● EXERCISE INPUTS:

++++

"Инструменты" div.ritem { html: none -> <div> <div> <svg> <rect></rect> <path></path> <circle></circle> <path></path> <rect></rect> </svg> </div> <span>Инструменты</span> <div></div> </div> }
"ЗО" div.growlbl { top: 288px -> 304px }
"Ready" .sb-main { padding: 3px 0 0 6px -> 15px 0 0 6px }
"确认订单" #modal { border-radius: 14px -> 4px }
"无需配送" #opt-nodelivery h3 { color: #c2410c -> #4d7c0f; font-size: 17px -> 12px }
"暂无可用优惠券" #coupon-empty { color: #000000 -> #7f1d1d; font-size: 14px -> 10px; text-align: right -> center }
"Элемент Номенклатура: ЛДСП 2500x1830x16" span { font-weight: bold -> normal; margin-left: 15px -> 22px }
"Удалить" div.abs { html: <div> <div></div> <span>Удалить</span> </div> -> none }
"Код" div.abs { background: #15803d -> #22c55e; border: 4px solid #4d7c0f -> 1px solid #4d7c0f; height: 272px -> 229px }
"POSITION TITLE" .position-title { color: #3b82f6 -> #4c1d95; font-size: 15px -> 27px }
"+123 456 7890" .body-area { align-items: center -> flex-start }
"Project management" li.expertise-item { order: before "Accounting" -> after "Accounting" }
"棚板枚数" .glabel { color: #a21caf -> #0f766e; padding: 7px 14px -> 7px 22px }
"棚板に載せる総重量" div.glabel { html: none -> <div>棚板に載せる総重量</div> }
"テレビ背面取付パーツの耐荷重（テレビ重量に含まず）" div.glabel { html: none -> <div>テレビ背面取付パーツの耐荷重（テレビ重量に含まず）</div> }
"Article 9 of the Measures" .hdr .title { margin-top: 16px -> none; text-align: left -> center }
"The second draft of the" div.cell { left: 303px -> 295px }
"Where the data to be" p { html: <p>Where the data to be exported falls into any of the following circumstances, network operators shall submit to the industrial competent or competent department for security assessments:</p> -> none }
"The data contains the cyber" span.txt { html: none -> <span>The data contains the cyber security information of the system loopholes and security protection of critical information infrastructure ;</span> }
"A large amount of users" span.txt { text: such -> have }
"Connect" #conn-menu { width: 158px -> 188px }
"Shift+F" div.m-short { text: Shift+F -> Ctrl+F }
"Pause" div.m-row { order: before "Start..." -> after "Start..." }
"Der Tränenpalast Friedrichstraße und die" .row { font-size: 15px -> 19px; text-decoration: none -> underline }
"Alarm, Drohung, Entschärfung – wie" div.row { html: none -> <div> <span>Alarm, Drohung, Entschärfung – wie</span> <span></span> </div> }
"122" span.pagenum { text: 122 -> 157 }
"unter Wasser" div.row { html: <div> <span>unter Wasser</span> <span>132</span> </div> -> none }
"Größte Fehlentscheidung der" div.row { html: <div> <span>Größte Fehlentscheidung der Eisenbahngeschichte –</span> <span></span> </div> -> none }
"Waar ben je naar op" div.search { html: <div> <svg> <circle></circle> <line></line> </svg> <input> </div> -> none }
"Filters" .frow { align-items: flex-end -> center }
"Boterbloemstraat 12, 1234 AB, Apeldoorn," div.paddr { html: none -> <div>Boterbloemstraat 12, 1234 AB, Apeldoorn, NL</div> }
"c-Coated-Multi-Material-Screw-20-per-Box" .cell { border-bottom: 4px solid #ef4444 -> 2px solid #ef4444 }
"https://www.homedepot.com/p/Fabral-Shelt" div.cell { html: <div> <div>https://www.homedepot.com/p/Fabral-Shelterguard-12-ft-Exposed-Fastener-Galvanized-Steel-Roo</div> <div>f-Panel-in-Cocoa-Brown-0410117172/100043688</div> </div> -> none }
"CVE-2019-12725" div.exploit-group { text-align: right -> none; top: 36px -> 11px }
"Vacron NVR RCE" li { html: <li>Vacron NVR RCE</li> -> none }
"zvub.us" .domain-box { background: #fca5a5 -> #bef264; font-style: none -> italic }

++++

● WHAT THE TASK ASKS: From the entries above, restate word for word the lines from the line containing "text: 122 ->" to the line containing "align-items: flex-end ->", both ends included, and nothing more.

● TASK RESULT:
"122" span.pagenum { text: 122 -> 157 }
"unter Wasser" div.row { html: <div> <span>unter Wasser</span> <span>132</span> </div> -> none }
"Größte Fehlentscheidung der" div.row { html: <div> <span>Größte Fehlentscheidung der Eisenbahngeschichte –</span> <span></span> </div> -> none }
"Waar ben je naar op" div.search { html: <div> <svg> <circle></circle> <line></line> </svg> <input> </div> -> none }
"Filters" .frow { align-items: flex-end -> center }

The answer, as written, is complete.